Take Heart: You CAN Celebrate Valentine's Day with Food Allergies

Celebrate Valentine's Day with Food Allergies

Valentine’s Day is almost upon us, which generally means classroom parties and candy. For kids with food allergies, it can also mean danger – and a learning experience. Nicole Smith, FAACT Vice President of Government Relations, found that being a part of the party planning helped to ensure safe foods coming into the classroom. Her son Morgan, FAACT Teen Advisory Council member, shares what worked in his classrooms – and what didn’t.

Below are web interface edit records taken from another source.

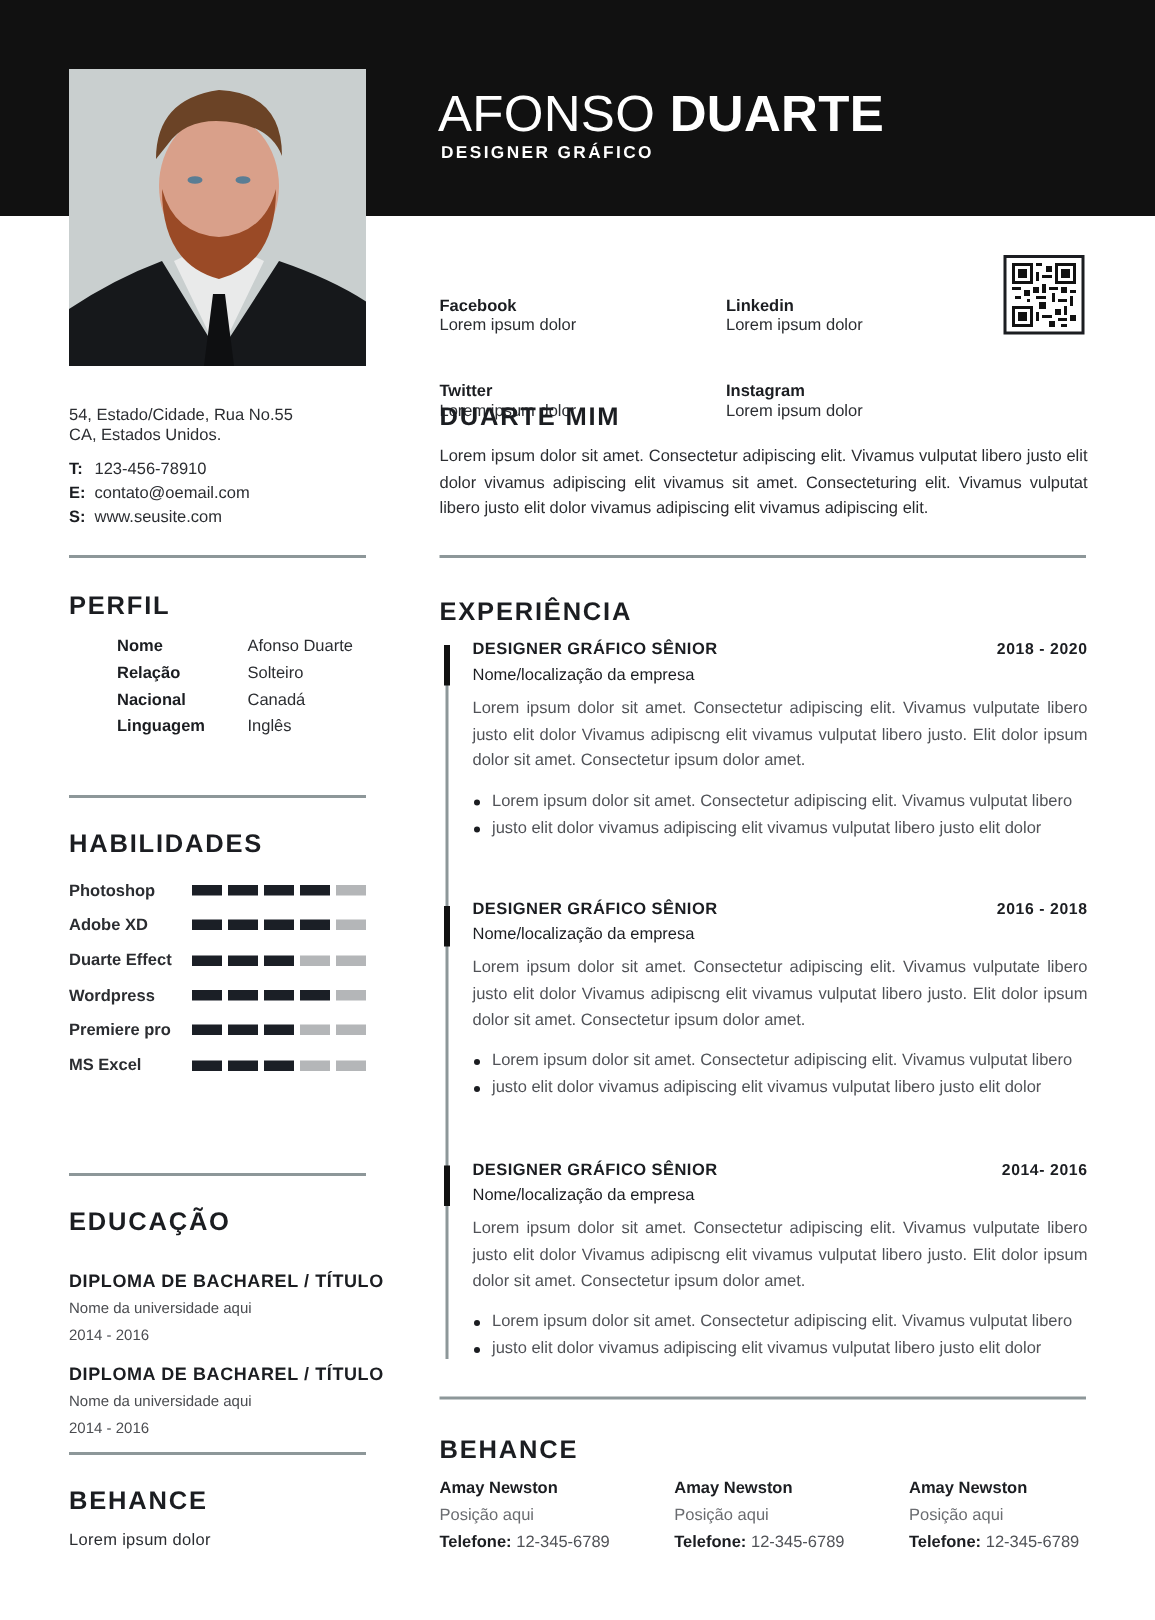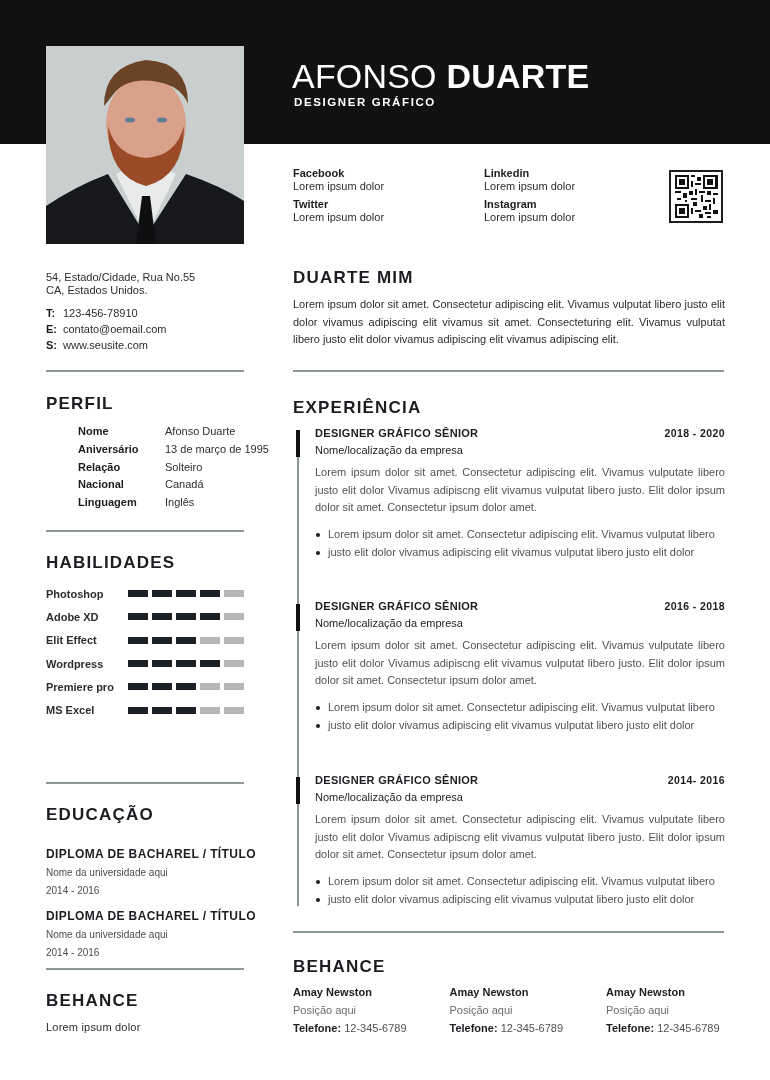--- a/index.html
+++ b/index.html
@@ -10,21 +10,21 @@
 
   .photo { position: absolute; left: 46px; top: 46px; width: 198px; height: 198px; background: #c8cdcd; overflow: hidden; }
   .photo svg { display: block; width: 100%; height: 100%; }
 
   .name { position: absolute; left: 292px; top: 56px; font-size: 34px; color: #ffffff; letter-spacing: 0.2px; line-height: 40px; white-space: nowrap; }
   .name .first { font-weight: 300; }
   .name .last { font-weight: 700; }
   .job-title { position: absolute; left: 294px; top: 96px; font-size: 11.5px; color: #ffffff; letter-spacing: 1.6px; font-weight: 700; }
 
   .social { position: absolute; top: 167px; font-size: 11px; line-height: 13px; }
-  .social .lbl { font-weight: 700; color: #1b1d21; display: block; }
+  .social .lbl { font-weight: 700; color: #1b1d21; display: block; margin-top: 31px; }
   .social .val { color: #2b2d31; display: block; margin-bottom: 5px; }
 
   .qr { position: absolute; left: 669px; top: 170px; width: 54px; height: 53px; border: 2px solid #1b1d21; background: #fff; padding: 3px; }
   .qr svg { display: block; width: 100%; height: 100%; }
 
   .address { position: absolute; left: 46px; top: 271px; font-size: 11px; line-height: 13px; color: #2b2d31; }
   .contact { position: absolute; left: 46px; top: 305px; font-size: 11px; }
   .contact .row { height: 16px; line-height: 16px; white-space: nowrap; }
   .contact .k { font-weight: 700; display: inline-block; width: 17px; color: #1b1d21; }
   .contact .v { color: #2b2d31; }
@@ -165,21 +165,20 @@
 </div>
 
 <div class="divider" style="left:46px; top:370px; width:198px;"></div>
 <div class="divider" style="left:46px; top:530px; width:198px;"></div>
 <div class="divider" style="left:46px; top:782px; width:198px;"></div>
 <div class="divider" style="left:46px; top:968px; width:198px;"></div>
 
 <div class="sec-title" style="left:46px; top:394px;">PERFIL</div>
 <div class="perfil">
   <div class="row"><span class="k">Nome</span><span class="v">Afonso Duarte</span></div>
-  <div class="row"><span class="k">Aniversário</span><span class="v">13 de março de 1995</span></div>
   <div class="row"><span class="k">Relação</span><span class="v">Solteiro</span></div>
   <div class="row"><span class="k">Nacional</span><span class="v">Canadá</span></div>
   <div class="row"><span class="k">Linguagem</span><span class="v">Inglês</span></div>
 </div>
 
 <div class="sec-title" style="left:46px; top:553px;">HABILIDADES</div>
 <div class="skills" id="skills">
     <div class="skill">
       <span class="label">Photoshop</span>
       <div class="bars">
@@ -194,21 +193,21 @@
       <span class="label">Adobe XD</span>
       <div class="bars">
         <span class="bar on"></span>
         <span class="bar on"></span>
         <span class="bar on"></span>
         <span class="bar on"></span>
         <span class="bar"></span>
       </div>
     </div>
     <div class="skill">
-      <span class="label">Elit Effect</span>
+      <span class="label">Duarte Effect</span>
       <div class="bars">
         <span class="bar on"></span>
         <span class="bar on"></span>
         <span class="bar on"></span>
         <span class="bar"></span>
         <span class="bar"></span>
       </div>
     </div>
     <div class="skill">
       <span class="label">Wordpress</span>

Morgan: Valentine’s Day has been a very interesting experience, especially with school. Let’s go with what worked first. In third grade, my teacher asked that all the Valentine boxes be put in the hallway so there would be no problems with M&Ms and other candies that were brought in with the Valentine cards. My fourth grade teacher asked that no candy be brought in and said that she would supply safe candy. This definitely worked.

In fifth grade, my teacher asked that no candy be brought in and she would supply none either. She was tired of all the sweets brought into school.

What didn’t work? In second grade, a kid brought in peanut M&Ms with his cards. He knew only a little English, so that was technically a misunderstanding. He brought in his cards early, so my teacher was able to send the candy and the cards home and ask his parents to help him bring in something safe.

In sixth grade, our classrooms didn’t have any parties. Students could sign up for a candy stick to be sent to a “special someone.” I didn’t sign up for one or receive one. By the time seventh and eighth grades hit, parties were replaced by other types of school fundraising events or celebrations like a Valentine Hat Day.

In high school, Valentine's Day isn't an extraordinarily big deal. There aren't any classroom parties either and candy isn't widely distributed through the school. Most of the time, friends just bring in candy to share with everyone. I, of course, abstain from this candy unless it's labeled. Honestly, the incorporation of food really eases out after elementary school and is basically non-existent in high school. Some teachers may offer candy to their students. If that occurs, they have always consulted me before distributing it. If they didn't, I would have just not eaten the candy and kept a watchful eye on the food surrounding me.

Nicole: Isn’t it amazing how many holidays and celebrations involve food? We never realized how much food is a part of the American culture until we had a child with food allergies. With Valentine’s Day, we had to always be mindful of the various ways that our son could come into contact with his allergens.

Many children at our son’s elementary school brought in candy along with Valentine’s Day cards. Yearly, we reminded our son and his teacher to watch for unsafe candy coming into the classroom. It’s always best to prepare for this prior to the event and ensure your child’s teacher knows what to do.

We’ve found that many common candies are not safe for kids allergic to peanut, tree nuts, or milk. Reminding teachers to ask students to bring in safe treats, or none at all, increases awareness of food allergies. One year when my son was in preschool, a parent was asked by the teacher to please bring in safe candies, upon which she commented, “You mean he’s still allergic?” Yes! Every day of the year, he’s still allergic!